» **Task statement**
Where a line below includes the word "span", copy that line.

[Saved data entries]
* * *
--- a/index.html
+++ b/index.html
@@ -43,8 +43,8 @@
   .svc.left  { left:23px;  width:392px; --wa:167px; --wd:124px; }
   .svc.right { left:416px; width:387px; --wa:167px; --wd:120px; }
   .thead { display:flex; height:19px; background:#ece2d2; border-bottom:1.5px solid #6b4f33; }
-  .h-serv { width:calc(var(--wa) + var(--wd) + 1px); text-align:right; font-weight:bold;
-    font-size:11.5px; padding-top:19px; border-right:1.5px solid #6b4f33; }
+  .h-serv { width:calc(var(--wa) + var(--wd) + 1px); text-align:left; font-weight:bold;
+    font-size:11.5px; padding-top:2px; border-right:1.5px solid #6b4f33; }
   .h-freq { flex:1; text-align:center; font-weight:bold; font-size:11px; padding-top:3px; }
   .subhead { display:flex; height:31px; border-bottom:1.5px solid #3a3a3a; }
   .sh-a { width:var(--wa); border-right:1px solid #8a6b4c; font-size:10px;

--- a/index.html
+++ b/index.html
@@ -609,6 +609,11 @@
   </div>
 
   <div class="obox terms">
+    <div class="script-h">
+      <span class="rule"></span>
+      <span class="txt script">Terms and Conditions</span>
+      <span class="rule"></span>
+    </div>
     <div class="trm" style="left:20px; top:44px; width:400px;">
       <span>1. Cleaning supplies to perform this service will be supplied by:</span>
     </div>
* * *
» **Answer area**
+      <span class="rule"></span>
+      <span class="txt script">Terms and Conditions</span>
+      <span class="rule"></span>
       <span>1. Cleaning supplies to perform this service will be supplied by:</span>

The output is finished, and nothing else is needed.